One of my friends moaned to me last night as she had started cooking from scratch, as I had advised, but said it was costing her more. She sent me a picture of stuff from her fridge that she was going to throw away. They had been ingredients in recipes that she hadn’t used again and was going to waste. We chatted about how she could keep the cost down and so I thought I would share some of my tips with you. You probably know most of them but it is good to be reminded sometimes.
- Keep the ingredients simple using mainly staples from your kitchen. The less ingredients there are in a recipe the cheaper it will be. I rarely look at recipes with more than 6 ingredients.
- Weave ingredients that are going off in the fridge into other meals eg she was throwing away plain yoghurt which she could have used to make pizza dough, dips, served with fruit, or frozen to make a yoghurt bark.
- Base some of your weekly meals on no meat, or little meat. This doesn’t mean you have to start eating chick peas or other food the family would turn their nose up at. If you incorporated pizza, cheese and onion pie, or a curry they wouldn’t even twig what you are doing.
- Pad meat meals out. Add potato or beans to your meat pie. Add lentils, oats, bread crumbs or vegetables to your bolognaise or chilli.
- If you do want to use an ingredient that you won’t use for a bit, preserve it. I love Harissa paste but can’t afford to buy it often. When I do buy it I freeze it in ice cube trays and then bag it to use in meals when I want it. I do the same with lemon juice if I need the rind for a cake.
- Batch cook. Stretch a meal and freeze it to save another time eg. I will make a big pan of bolognaise using vegetables and two big handfuls of red lentils with 250g of minced beef. Out of this pan of bolognaise I will probably make 3 meals. These might include things like lasagna, serving with spaghetti, serving with a pie crust, mixing some with left over mash and making pasties, making savoury pancakes, serving with mash potato on top, or putting in tortilla wraps and airfrying until crisp. If the oven is on try to fill it. If I don’t have much time I will just throw in a rice pudding or something simple so that I don’t waste electricity.
- Don’t be a brand snob. If you are putting baked beans in a pasties with some sliced sausage and cheese they don’t need to be a high quality brand. You don’t need a branded flour to make pastry. Even if your family will only eat branded products you can still cook from scratch with cheaper products, no one will notice. (To be honest my family didn’t notice when I poured Aldi ketchup into a Heinz bottle, or put an Aldi cereal bag into a Kelloggs box either 😊).
- Mix up leftovers to make a meal eg if you have a bit of left over chicken and a bit of ham from packed lunches, turn them into a pie. If you have leftover mash potato and half a can of tuna make a couple of fish cakes.
- Plan your weekly meals around 2 or 3 of the most expensive ingredients. A pack of sausages can make two meals if cut in half and used in a toad in the hole and a sausage quiche, or sausage casserole. A chicken can be served as a Sunday dinner and then make a chicken pie, a chicken supreme, chicken curry or serve with chips, for instance. I will often get 5 meals for 2 of us out of a chicken.

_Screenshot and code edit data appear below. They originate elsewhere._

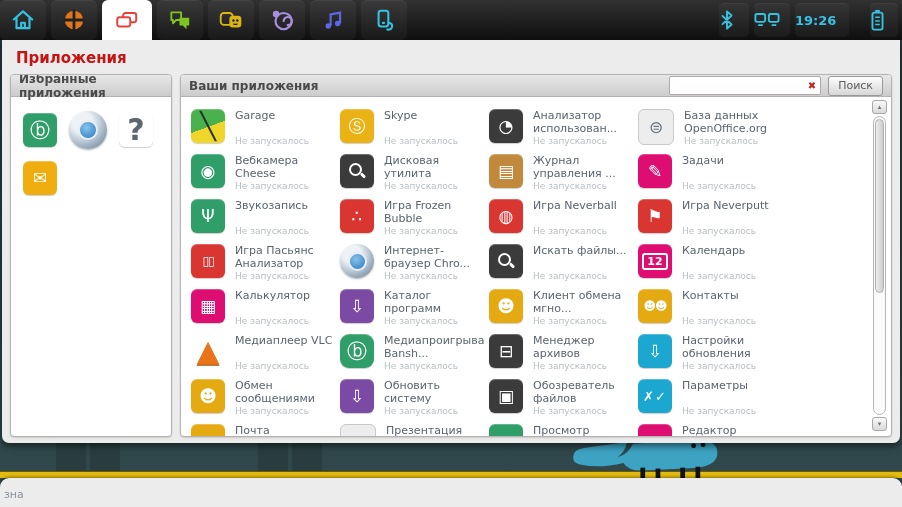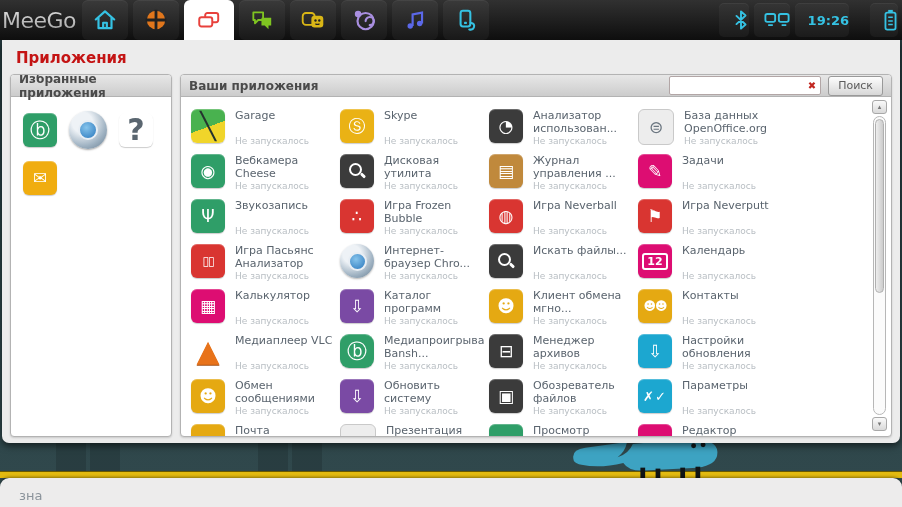"MeeGo" div.logo { html: <div>MeeGo</div> -> none }
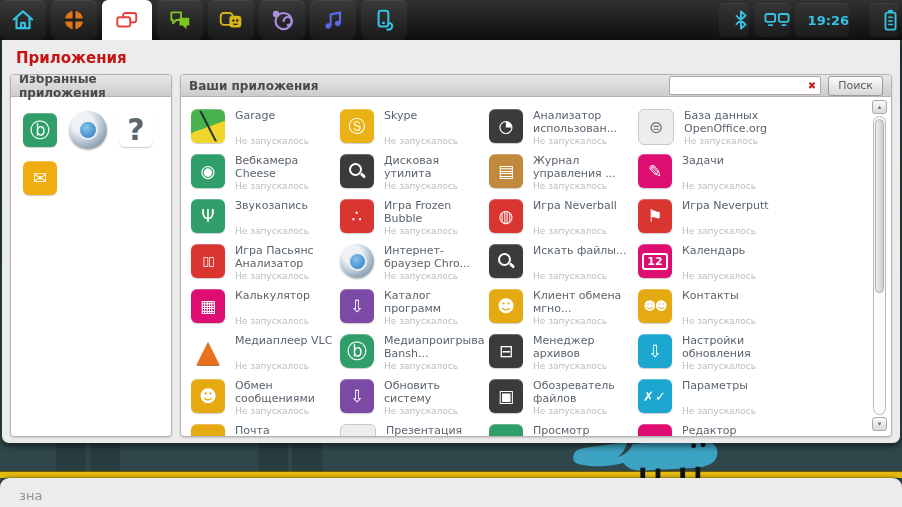"19:26" .stile { justify-content: flex-end -> flex-start }
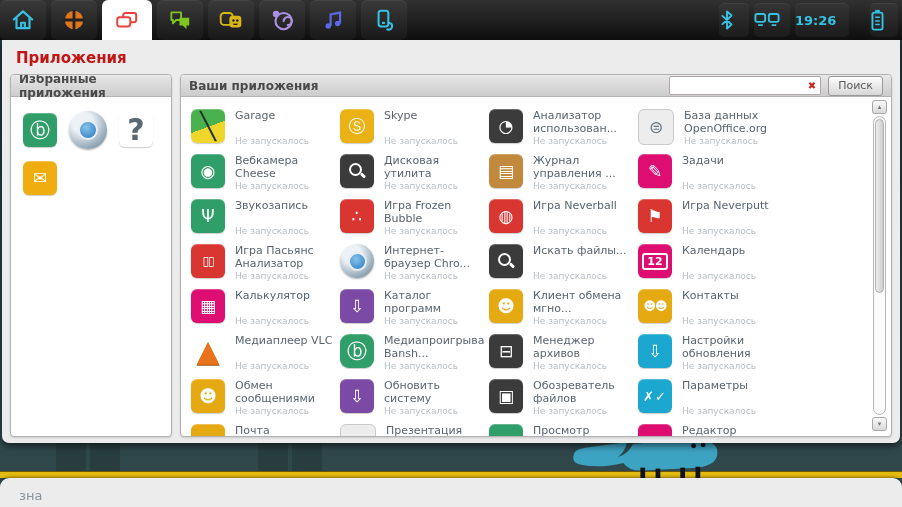"зна" .bstat { font-size: 13px -> 11px; left: 19px -> 4px }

- If you shop weekly, plan to cook the meals at the beginning of the week with the ingredients that will go off (or prep and freeze them).
Cooking from scratch may seem hard work at first but if you are creative and keep it simple it can save you a lot of money. You will gradually find meals that you can make quickly when you have little time, and you may even start to enjoy the challenge of cooking to lower your food budget, as I do.